The situation caused a higher level of the stress hormone cortisol in the group kept in an incubator without kangaroo care.

In general, the researchers found that, two decades on, the premature infants who didn’t have kangaroo care were suffering from a range of issues, while those who did have it were no different in those respects to people born at full term.

They also had weaker immune systems, struggled with sleep and were stressed more easily. Tests showed they had almost three times the level of cortisol compared to the kangaroo-care babies.

“What we found was that the children in the kangaroo-care group had better cognitive skills, sleep patterns, a higher functioning autonomic nervous system and were better able to cope with stress,” Feldman told Israel 21C.

“And their mothers were more sensitive parents.”

These people also showed higher levels of inflammation – a reaction to all kinds of stress in the body, which can lead to physical and mental health problems – and which “really sets the stage for problems later on in adulthood”, Feldman says.

The concept of “kangaroo care” (named for the way the marsupial carries her offspring in her pouch) isn’t new.

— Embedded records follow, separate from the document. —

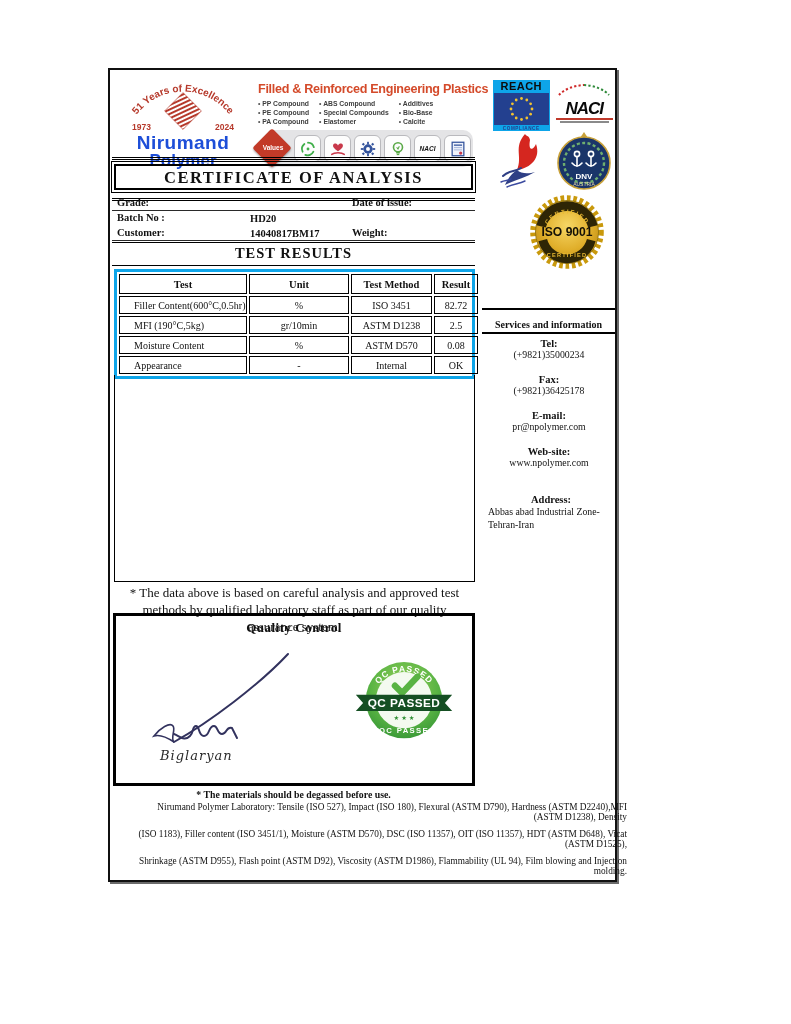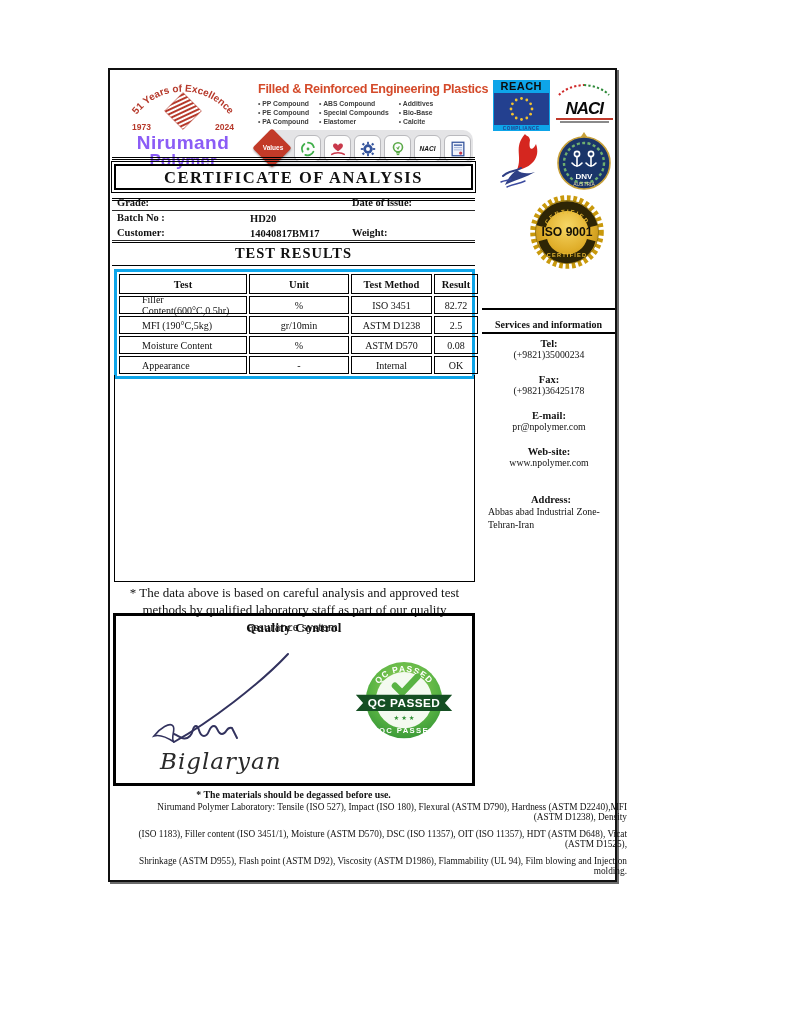"Nirumand" .company { color: #8b5cf6 -> #1d4ed8 }
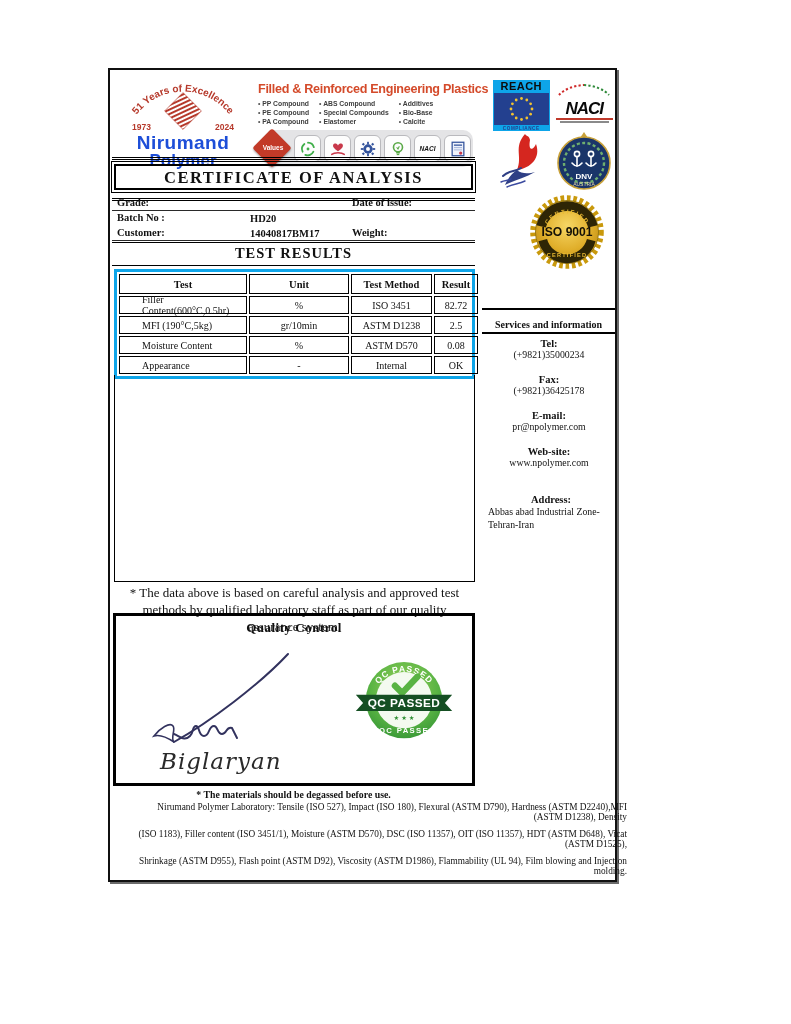"Filler Content(600°C,0.5hr)" .results-table .cell.test { padding-left: 22px -> 14px }
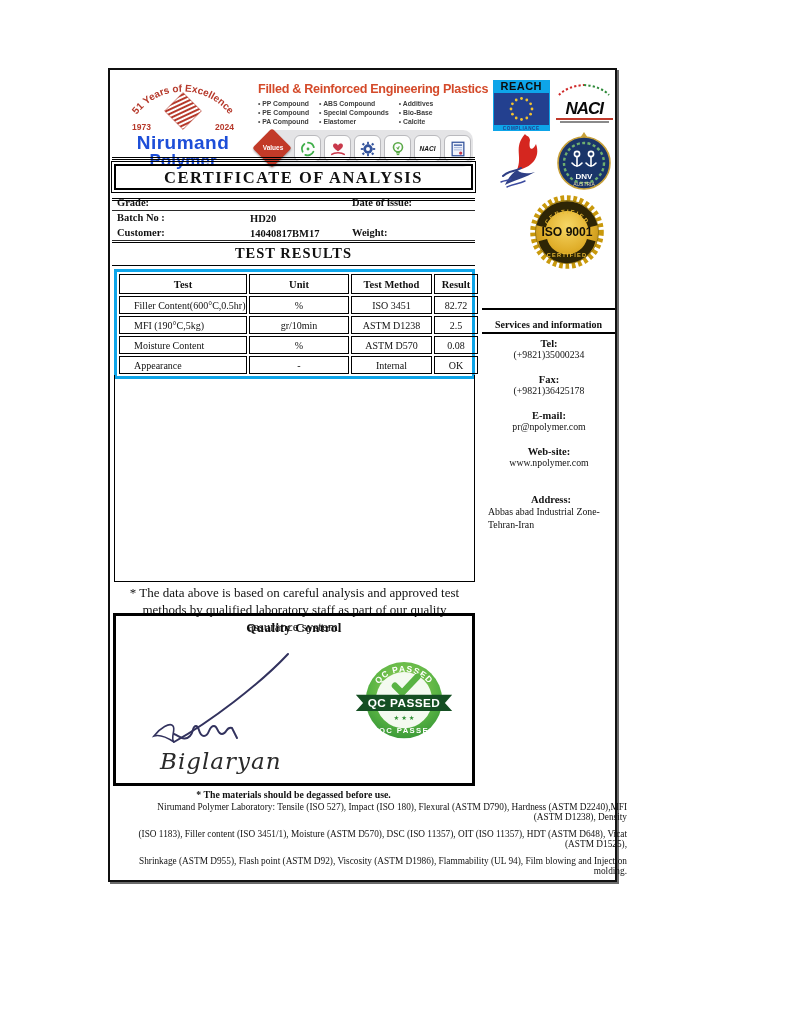"Biglaryan" .signatory { font-size: 23px -> 13px }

Introduced by neonatologist Dr Edgar Rey Sanabria in 1978 in Bogotá, Colombia — where access to incubators was limited — it’s a method of using maternal body heat to prevent hypothermia in babies born prematurely (born before 34 weeks).

Feldman insists that the benefits of touch at a young age between babies and mothers aren’t limited to babies born prematurely and is likely to apply to all children.

“If we provide maternal bodily contact in this critical period, even if it’s for an hour a day, then the infant isn’t deprived of it for weeks. Then this intervention reorganises the brain,” she says.

“It’s not just touch, it’s the entire envelope of the mother’s body and it has many components – the mother’s smell, her body heat, her heart rhythms and her movement. These are critical for any mammal when they’ve just been born.”